Título: Bandeiras polêmicas para o cardeal do baixo clero
Autor: Ângelo Castelo Branco, Paulo Tarso Lyra e Sérgio
Fonte: Jornal do Brasil, 16/02/2005, País, p. A2

Religioso, novo presidente da Câmara quer salário maior para deputados

Nascido em berço humilde na cidade de João Alfredo, no agreste pernambucano, o novo presidente da Câmara escapou da ''vida severina'' consagrada e lamentada na poesia de seu conterrâneo João Cabral de Mello Neto. Há 25 anos, Severino Cavalcanti costuma aparecer como pivô de assuntos polêmicos e não hesita em empunhar bandeiras controversas como o aumento do salário dos parlamentares. Pelos corredores do Congresso, não se cansa de repetir que os R$ 12,7 mil mensais não permitem que os deputados paguem todas as suas dívidas pessoais.

- É um absurdo, isso é salário de caminhoneiro - ataca.

A surpreendente vitória na Mesa Diretora é o ponto mais alto de uma carreira que começou na pequena João Alfredo, onde o então jovem político se elegeu prefeito em 1964. Na cidade natal, a economia não alterou as práticas agrícolas da cana-de-açúcar, milho, mandioca, banana, feijão, batata doce, tomate e manga. No plano político, ele chegou a Brasília, ousou se candidatar à presidência da Câmara e cuidou da própria campanha, garantindo que conhece cada deputado pelo nome.

Com apenas o segundo grau completo, Severino pouco discursa em plenário, mas transita bem entre o chamado baixo clero - ou ''novo clero'', como prefere rotular. Ali, trata de questões paroquiais, como a defesa do atual recesso parlamentar de 90 dias e mais verbas de gabinetes. Por isso, sempre teve votos para se eleger a algum cargo da Mesa Diretora - ocupa cargos de direção na Casa há oito anos.

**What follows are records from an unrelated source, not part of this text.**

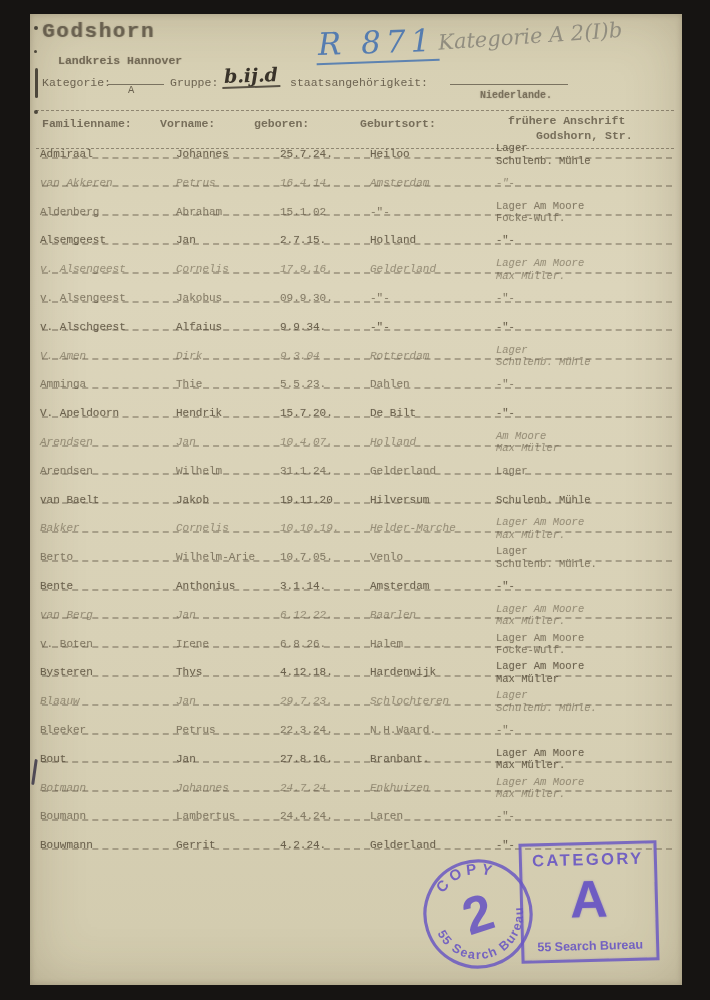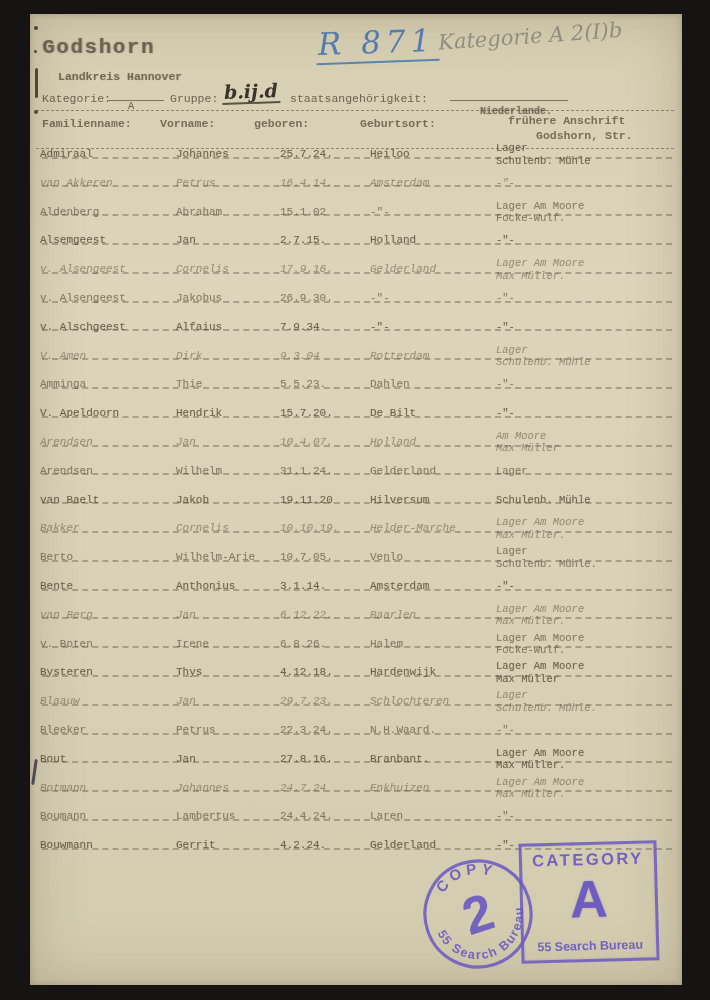--- a/index.html
+++ b/index.html
@@ -7,21 +7,21 @@
     width:710px;height:1000px;position:relative;overflow:hidden;
     background:#161412;
     font-family:"Liberation Mono","DejaVu Sans Mono",monospace;
   }
   
   .paper{
     position:absolute;left:30px;top:14px;width:652px;height:971px;
     background:linear-gradient(180deg,#d6cfb2,#dcd5bb 28%,#d8d1b6 65%,#d2cbae);
     box-shadow:inset 0 0 55px rgba(80,66,38,.22), inset 0 0 6px rgba(60,50,30,.25);
   }
-  .typed{color:rgba(84,75,58,.82);margin-top:16px;}
+  .typed{color:rgba(84,75,58,.82);}
   
   .hdr-title{
     position:absolute;left:12px;top:6px;font-size:21px;font-weight:bold;letter-spacing:1.5px;
     color:rgba(74,66,52,.55);text-shadow:1px 0 0 rgba(74,66,52,.35),0 0 2px rgba(74,66,52,.25);
   }
   .hdr-landkreis{
     position:absolute;left:28px;top:40px;font-size:11.5px;font-weight:bold;
     color:rgba(80,70,54,.6);text-shadow:0 0 1px rgba(80,70,54,.4);
   }
   .hdr-meta{position:absolute;left:12px;top:58px;width:630px;height:34px;font-size:11.5px;}
@@ -184,31 +184,31 @@
     <span class="f-place">Gelderland</span>
     <div class="camp">
           <div>Lager Am Moore</div>
           <div>Max Müller.</div>
         </div>
   </div>
 
   <div class="row">
     <span class="f-sur">v. Alsengeest</span>
     <span class="f-first">Jakobus</span>
-    <span class="f-born">26.9.30.</span>
+    <span class="f-born">09.9.30.</span>
     <span class="f-place">-"-</span>
     <div class="camp single">
           <div>-"-</div>
         </div>
   </div>
 
   <div class="row">
     <span class="f-sur">v. Alschgeest</span>
     <span class="f-first">Alfaius</span>
-    <span class="f-born">7.9.34.</span>
+    <span class="f-born">9.9.34.</span>
     <span class="f-place">-"-</span>
     <div class="camp single">
           <div>-"-</div>
         </div>
   </div>
 
   <div class="row">
     <span class="f-sur">V. Amen</span>
     <span class="f-first">Dirk</span>
     <span class="f-born">9.3.04</span>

No discurso proferido antes do primeiro turno de votações, Severino foi, de longe, o mais aplaudido.

- Deve ser em tom jocoso. Poucos levam ele a sério - afirmou um tucano, mais tarde vencido pelas evidências.

Aos 74 anos, católico fervoroso, o novo presidente da Câmara tem seu gabinete repleto de imagens de santos - ''precisamos rezar para garantir nossos direitos''. Desde a primeira eleição, jamais deixou a vida pública: foi prefeito, deputado estadual por 28 anos e está há 10 anos como deputado federal.

Por duas vezes, Severino exerceu o cargo de corregedor-geral da Câmara, entre 1997 e 2000. Neste período, pediu a cassação de 11 deputados, obtendo sucesso em três delas - Hildebrando Pascoal, Sérgio Naya e Talvane Albuquerque.

E não foi só políticos que Severino conseguiu banir. Em 1980, como deputado estadual, ganhou espaço na mídia ao patrocinar ostensivamente uma campanha para expulsar do Brasil o padre missionário italiano Vito Miracapillo, vinculado ao grupo pastoral católico da Teologia da Libertação. Apesar da anistia política recém conquistada, o movimento culminou com a saída do sacerdote, decretada pelo então presidente João Figueiredo.

No município de Ribeirão, na Zona da Mata Sul, o padre havia firmado uma posição antagônica em relação aos proprietários de terras. Recusou-se, inclusive, a rezar uma missa em ação de graças pela passagem do aniversário da Independência do Brasil. Era o estopim aceso pelos setores da direita, perplexos com a abertura política.

Ontem, no Recife, por coincidência, o grupo da Teologia da Libertação se reuniu num café da manhã para dar seqüência ao plano de pressionar o governo e dar andamento ao processo que tramita no Supremo com o objetivo de anular a expulsão de Miracapillo - hoje trabalhando no Sul da Itália.